There is an updated version of this blog post.

Statistical intuition

Statistical phenomena are notoriously difficult to get a good grasp of intuitively. Most people don’t have the ability to evaluate risks given in percent, nor given as probabilities. I myself am quite aware of the intricacies and pitfalls involved in comparing probabilities, having always been fascinated by probabilities, so I’ll quickly resort to a calculator or pen and paper when comparing probabilities.

What I can’t deal with satisfactionally, even though I’ve taken a university course in statistics, is statistical testing. I would like to be able to create an A/B testing calculator (such as ABBA), and I’d certainly like to immediately know under what conditions it’s safe to use:

  • Can I continuously check results? (and upon “95% confidence” of the result, stop the test)
  • How tightly coupled with the number of conversions?
  • What are the pitfalls when testing multiple versions at the same time?
  • Is it possible to make small changes to the library to support multivariate testing? (i.e. testing multiple factors simultaneously)

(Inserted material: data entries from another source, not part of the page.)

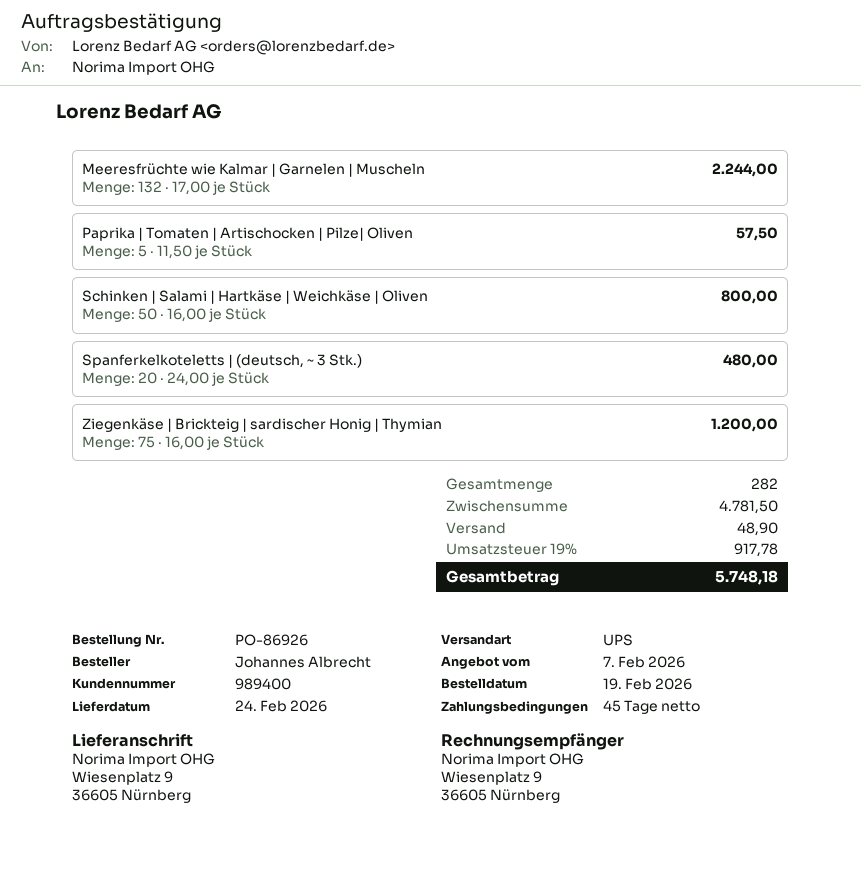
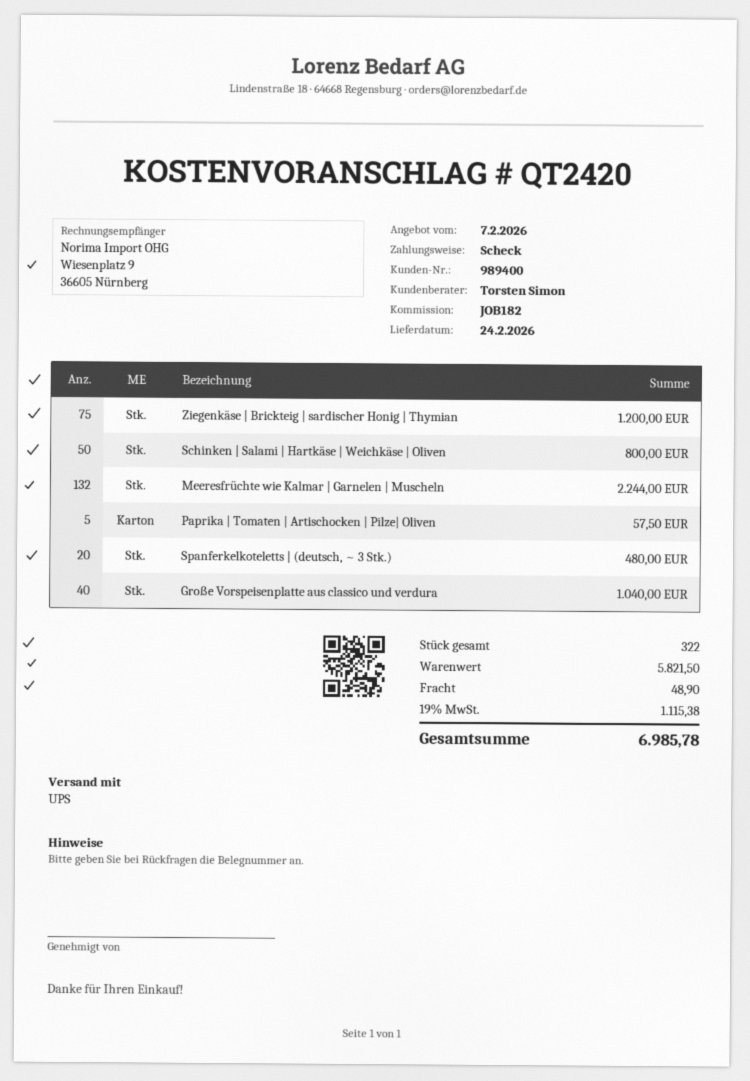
Große Vorspeisenplatte aus classico und verdura: none -> 40 for 1040.00
total quantity: 282 -> 322
subtotal: 4781.50 -> 5821.50
tax: 19% = 917.78 -> 19% = 1115.38
total: 5748.18 -> 6985.78

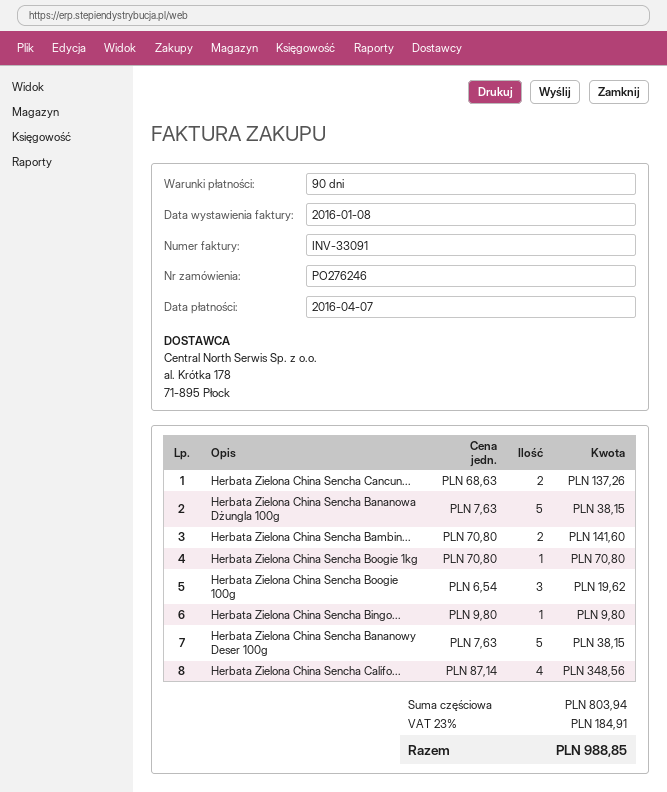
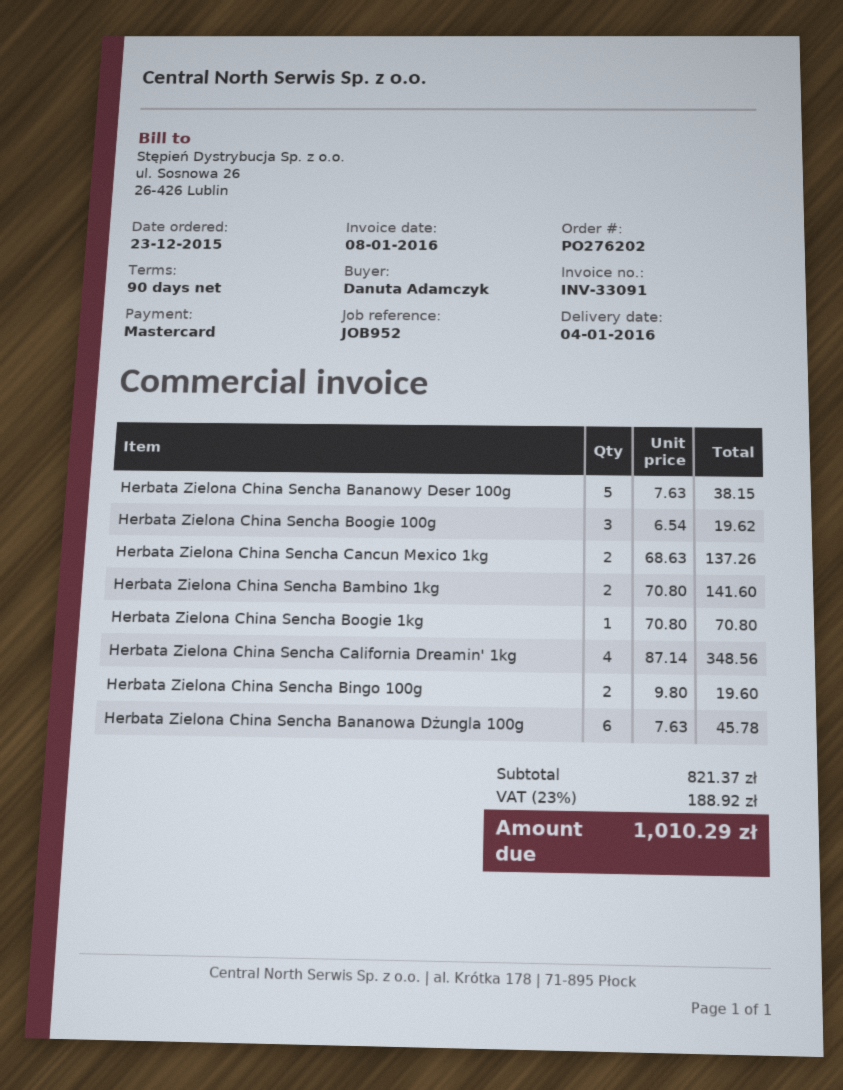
order number: PO276246 -> PO276202
Herbata Zielona China Sencha Bananowa Dżungla 100g: 5 x 7.63 = 38.15 -> 6 x 7.63 = 45.78
Herbata Zielona China Sencha Bingo...: 1 x 9.80 = 9.80 -> 2 x 9.80 = 19.60
subtotal: 803.94 -> 821.37
tax: 23% = 184.91 -> 23% = 188.92
total: 988.85 -> 1010.29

And that’s just the beginning. When should I use a student’s t-test? What is regression analysis used for? How do I calculate confidence intervals? Which distributions should I use in which situations? Are any statistics “easy” to calculate (can I write a program to do it somewhat efficiently), or will I need dedicated programming libraries for that? Which libraries and tools should I use for my programming and everyday needs?

To me, statistical intuition means knowing what techniques to use in what situations, not only having a correct hunch about what probabilities mean. If I ever take another course in statistics, my goal will be to confidently be able to respond to all of the above questions, and also others that I’m not yet knowledgeable enough to know to ask.